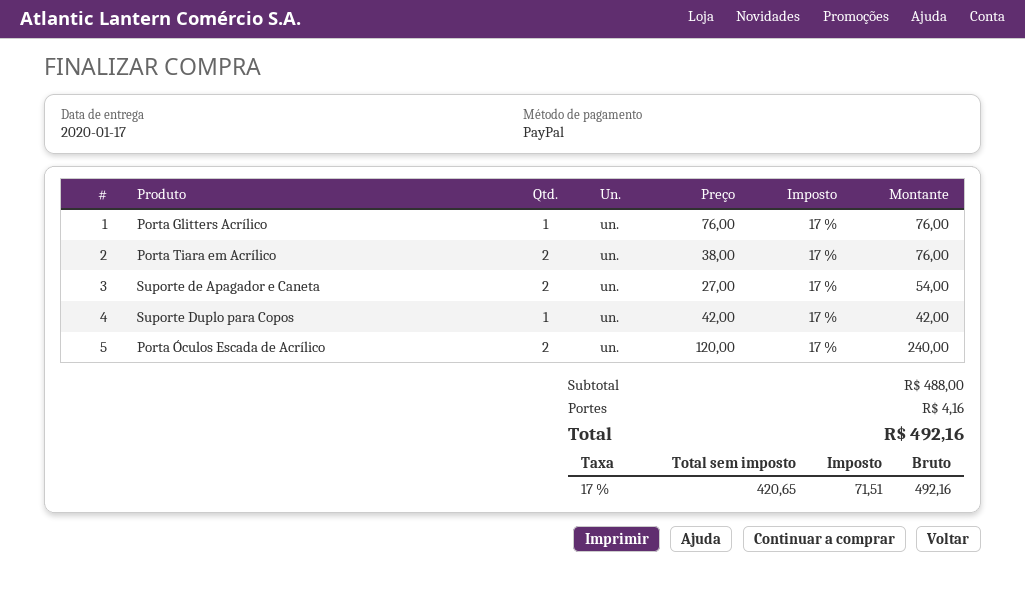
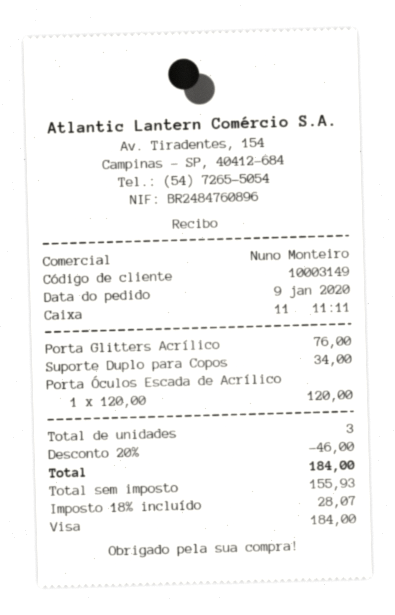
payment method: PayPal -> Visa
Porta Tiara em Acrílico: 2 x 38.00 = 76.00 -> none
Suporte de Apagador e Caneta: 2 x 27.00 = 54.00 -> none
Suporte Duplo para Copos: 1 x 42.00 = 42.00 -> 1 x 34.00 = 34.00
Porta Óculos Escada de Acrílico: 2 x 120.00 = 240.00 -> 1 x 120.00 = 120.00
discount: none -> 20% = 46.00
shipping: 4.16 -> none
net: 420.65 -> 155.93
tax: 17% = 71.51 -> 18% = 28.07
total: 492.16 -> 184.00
________
Task instructions:
Give back exactly the lines starting at the one with "Porta Óculos Escada" and running to the end of the listing. Include both ends.

Finished exercise:
Porta Óculos Escada de Acrílico: 2 x 120.00 = 240.00 -> 1 x 120.00 = 120.00
discount: none -> 20% = 46.00
shipping: 4.16 -> none
net: 420.65 -> 155.93
tax: 17% = 71.51 -> 18% = 28.07
total: 492.16 -> 184.00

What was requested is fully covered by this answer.